The French Film Festival is here again!

Once again, thanks to the Embassade de France en Malaisie, GSC and Alliance Francaise (and of course, the M’sian govy), the French Film Festival is here again!!!

Running from June 1-11 in KL and June 15-21 in Penang, it showcases a myriad of thematic films ranging from drama to documentary. Most of you would have heard of The Emperor’s Journey (La Marche de L’Empereur) – that will be screened at either GSC 1-Utama or Mid-Valley depending on the schedule. Have a gander at GSC’s website for the list of movies and showtimes.

As always, we do a movie marathon during the Film Festival. Last year, five movies were on the list but this time, since I had other domestic obligations, we cut it short to just three – Le Conveyeur, Joyeux Noel and Vipere au Poing. All there were simply amazing; the feel was radically different. I reckoned it was one of the best choices I made in regards to this year’s Film Festival.

Le Conveyeur (2004)

The story takes us to one of the worst paid jobs in France – being a security guard for armoured vehicles carrying money – cash trucks (as the title is in English). Alexandre, our main character, takes on a job as a security guard and starts his day immediately with a gun and no training. The routes are tricky and dangerous; they go to places where bigger companies don’t want to. Children taunt them and throw beer cans. The more courageous ones attempt a robbery with dire consequences.
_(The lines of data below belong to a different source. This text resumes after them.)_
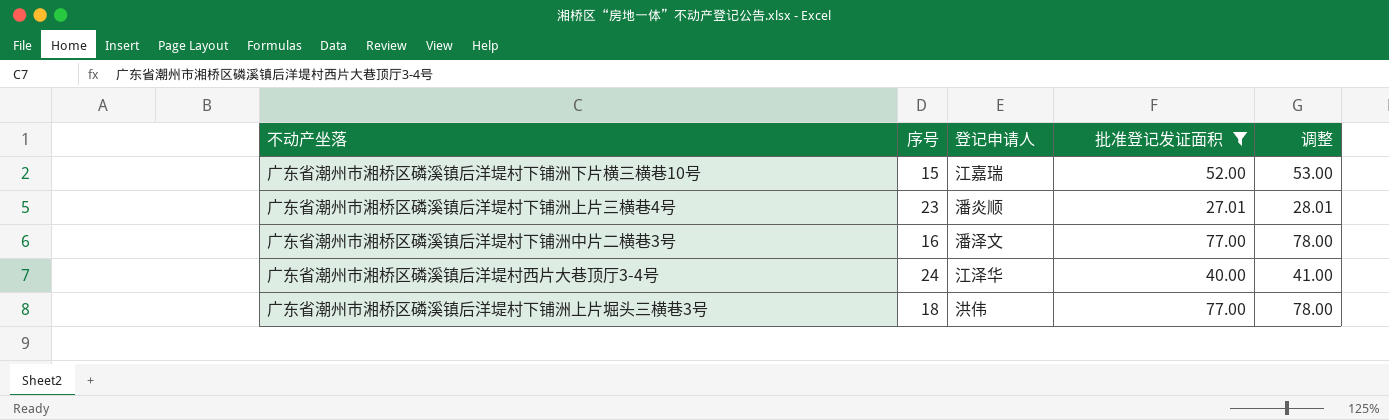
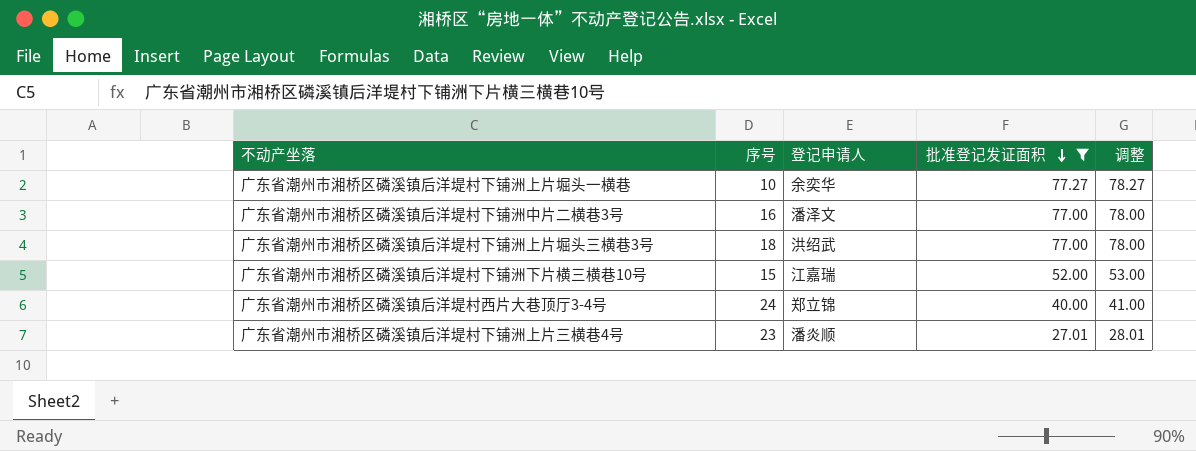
row order: none -> 批准登记发证面积 descending
row 广东省潮州市湘桥区磷溪镇后洋堤村下铺洲上片堀头一横巷: none -> 10 | 余奕华 | 77.27 | 78.27
广东省潮州市湘桥区磷溪镇后洋堤村下铺洲上片堀头三横巷3号 | 登记申请人: 洪伟 -> 洪绍武
广东省潮州市湘桥区磷溪镇后洋堤村西片大巷顶厅3-4号 | 登记申请人: 江泽华 -> 郑立锦

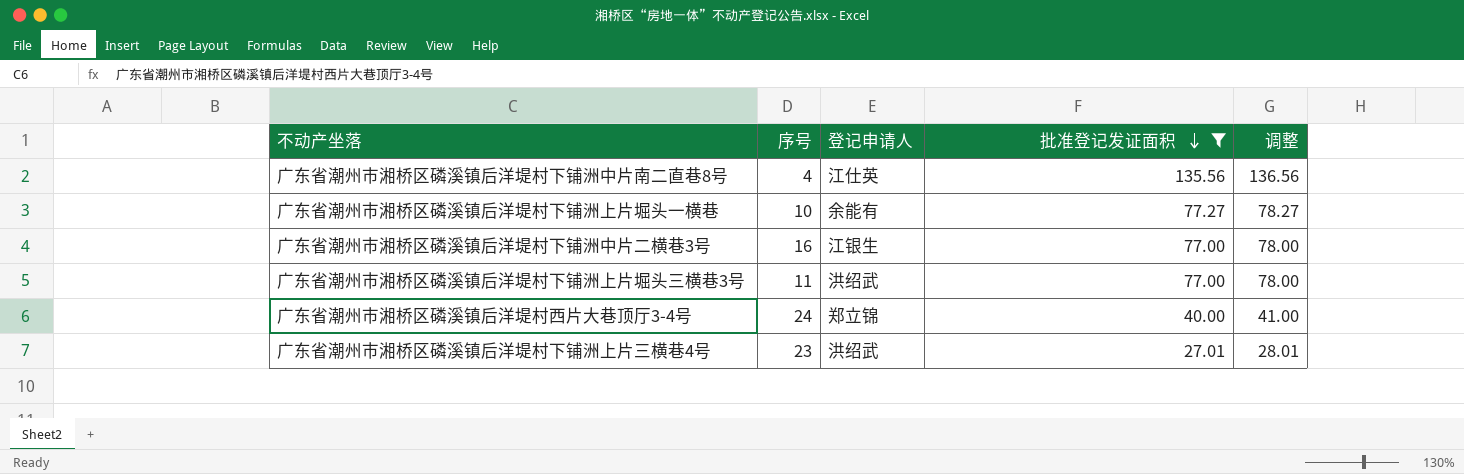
row 广东省潮州市湘桥区磷溪镇后洋堤村下铺洲下片横三横巷10号: 15 | 江嘉瑞 | 52.00 | 53.00 -> none
row 广东省潮州市湘桥区磷溪镇后洋堤村下铺洲中片南二直巷8号: none -> 4 | 江仕英 | 135.56 | 136.56
广东省潮州市湘桥区磷溪镇后洋堤村下铺洲上片堀头一横巷 | 登记申请人: 余奕华 -> 余能有
广东省潮州市湘桥区磷溪镇后洋堤村下铺洲中片二横巷3号 | 登记申请人: 潘泽文 -> 江银生
广东省潮州市湘桥区磷溪镇后洋堤村下铺洲上片堀头三横巷3号 | 序号: 18 -> 11
广东省潮州市湘桥区磷溪镇后洋堤村下铺洲上片三横巷4号 | 登记申请人: 潘炎顺 -> 洪绍武

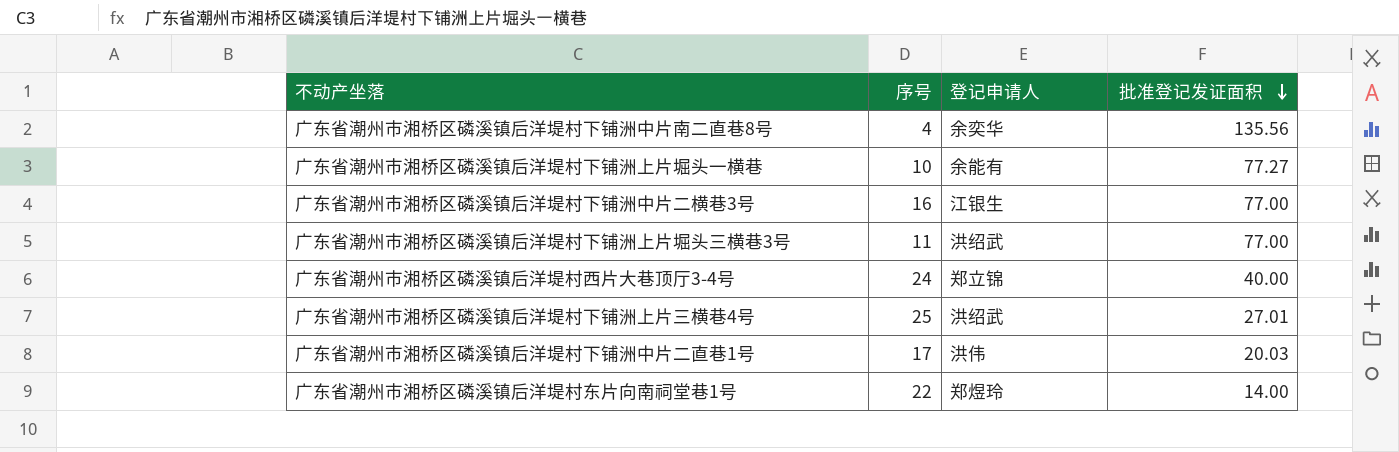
filter: 批准登记发证面积 >= 27.01 -> none
column 调整 | formula: [批准登记发证面积] + 1 -> none
广东省潮州市湘桥区磷溪镇后洋堤村下铺洲中片南二直巷8号 | 登记申请人: 江仕英 -> 余奕华
广东省潮州市湘桥区磷溪镇后洋堤村下铺洲上片三横巷4号 | 序号: 23 -> 25

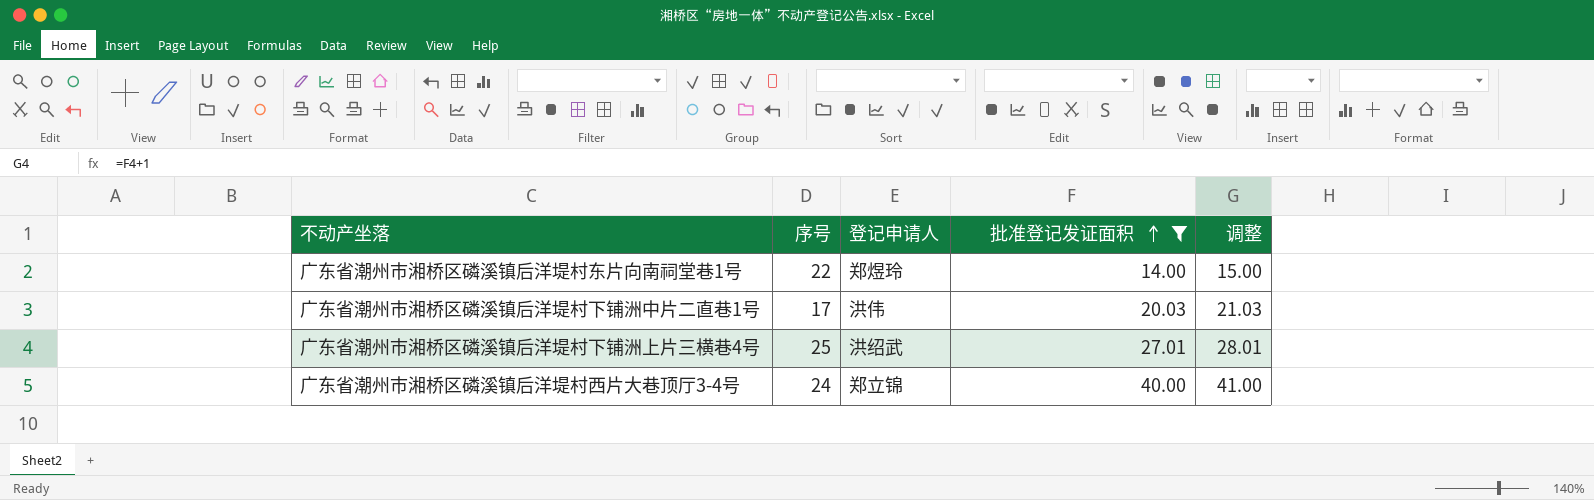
filter: none -> 批准登记发证面积 <= 40.00
row order: 批准登记发证面积 descending -> 批准登记发证面积 ascending
column 调整 | formula: none -> [批准登记发证面积] + 1

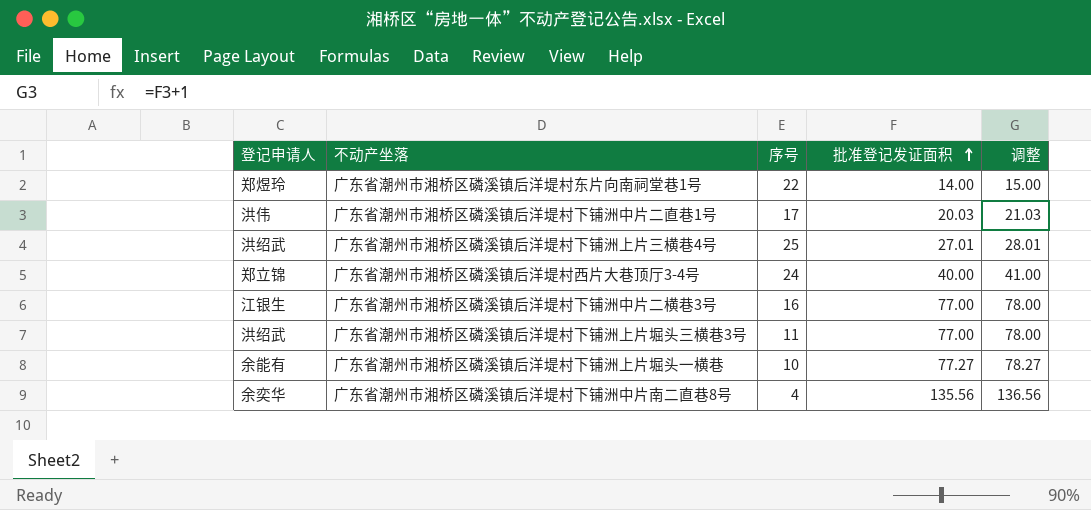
filter: 批准登记发证面积 <= 40.00 -> none
column 登记申请人 | position: 3 -> 1

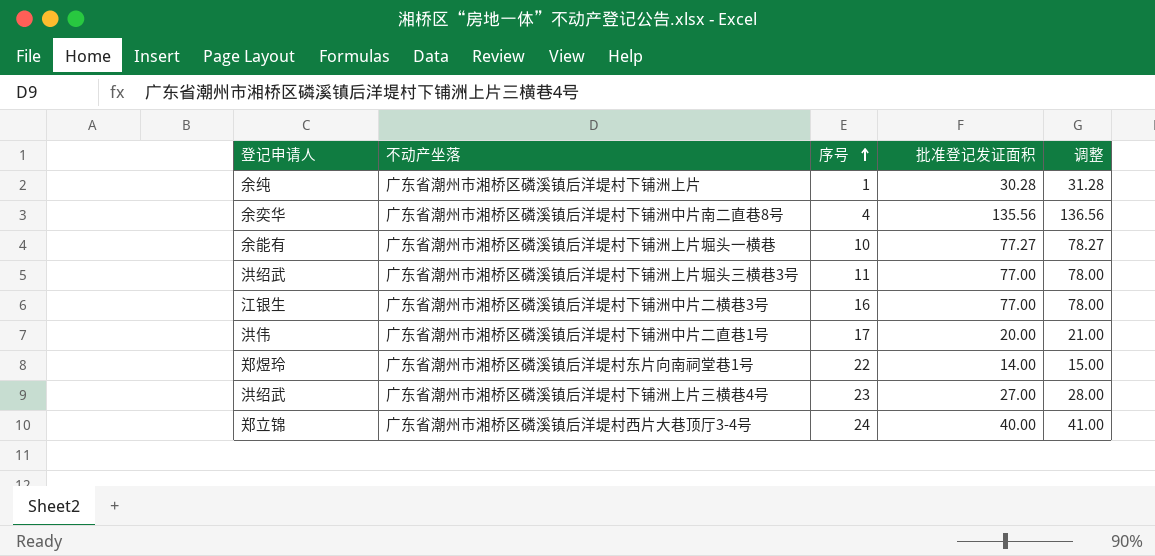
row order: 批准登记发证面积 ascending -> 序号 ascending
row 广东省潮州市湘桥区磷溪镇后洋堤村下铺洲上片: none -> 余纯 | 1 | 30.28 | 31.28
广东省潮州市湘桥区磷溪镇后洋堤村下铺洲中片二直巷1号 | 批准登记发证面积: 20.03 -> 20.00
广东省潮州市湘桥区磷溪镇后洋堤村下铺洲中片二直巷1号 | 调整: 21.03 -> 21.00
广东省潮州市湘桥区磷溪镇后洋堤村下铺洲上片三横巷4号 | 序号: 25 -> 23
广东省潮州市湘桥区磷溪镇后洋堤村下铺洲上片三横巷4号 | 批准登记发证面积: 27.01 -> 27.00
广东省潮州市湘桥区磷溪镇后洋堤村下铺洲上片三横巷4号 | 调整: 28.01 -> 28.00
There is a mole among the security guards at Vigilante (the company). They have been robbed by the same bunch of people three times in one year and the MO is the same: take the cash, kill EVERYONE. Alex wants to know who it is for his own reasons. The consequences of his findings are devastating.

The film starts off slowly. Of course there are some funny bits but this is a thriller/crime/adventure film that boasts little comedy but plenty of action. There is a twist at the end of the film which makes everything whole. I won’t let you in on it – it’ll just ruin the story.

Joyeux Noel (2005)

It is WWI and the French, German and Scots are up against each other – 2 against 1. No guesses as to who stands on which side. Battle is cruel and many lives have been lost – young talented lives. The Scot who lost his brother, the French solder who has no word from his wife, the German who struggles with being separated from his wife.

And oddly enough, on Christmas eve, the unexpected occured. Three sides at war came to a truce and sat down together for drinks and a church mass conducted in Latin. They sing Christmas songs together – bag pipes coupled with a tenor (in the form of a German soldier who was formerly with the Berlin Opera), and bottles of champagne/wine courtesy of the French.

It doesn’t end there. Christmas comes and suddenly they take a break from shooting each other to bury their dead, play some games (football, cards, etc), chat and exchange addresses. They speak of visiting their newfound friends after the war was over and they later went on to write letters with stories fo this encounter. Of course, it doesn’t sit well with the politicians and upper echelons of the military.
(In the beginning of the film, three boys appear in monologues talking about killing the enemy – for the German, it was the English – and these monologues were peppered with racism and blatant discrimination. That was how things were before WWI.)

This film, based on a true story (yes, I kid you not) is testament of the human spirit during times of adversity, of how similar we are despite the differences that were preached to us, of how ignorance can bring about devastating consequences.

I’d recommend that you put this at the top of your “To-Watch” list for this Film Festival. It is simply, beyond doubt, one of the best war-dramas that I’ve ever seen.

Vipere au Poing (2004)

The bitch mother from hell – that is what Mama was to Jean Rézeau. Having lived his entire childhood pampered and well, treated wonderfully, by his doting grandmother, he suddenly found himself (and his two brothers) having to contend with a witch of a mother who believes that butter is bad for children, heaters are of no use to them, and a thin blanket during winter is good enough. Gifts of fountain pens and coins are locked away in the wardrobe cupboard and the key kept in Mama’s bossom. No more hugs, no more kisses and definitely very little playtime.

Watching her makes you almost want to reach out and strangle Mama, just so Freddy, Jean and Marcel can live a normal childhood. Unfortunately it’s not possible, so you get away with feeling proud when Jean stands up to the old witch and makes life ever so difficult for her…until he runs away from home and visits HER parents.

Parents are hardly perfect and most of the time, the most evil ones have a dark past of their own. During the 20s and even up till perhaps the 60s, you could get away with mistreatment of children in France. These days, it’ll earn you a trip to the cell. Jean was lucky. He got away – his wish was done.

And you wonder…if his grandma had continued to live and his Mama all tucked away in Indochine, Jean would never have went on to write about his traumatic childhood and become famous in France, known as Hervé Bazin. Sometimes God works in really really strange ways.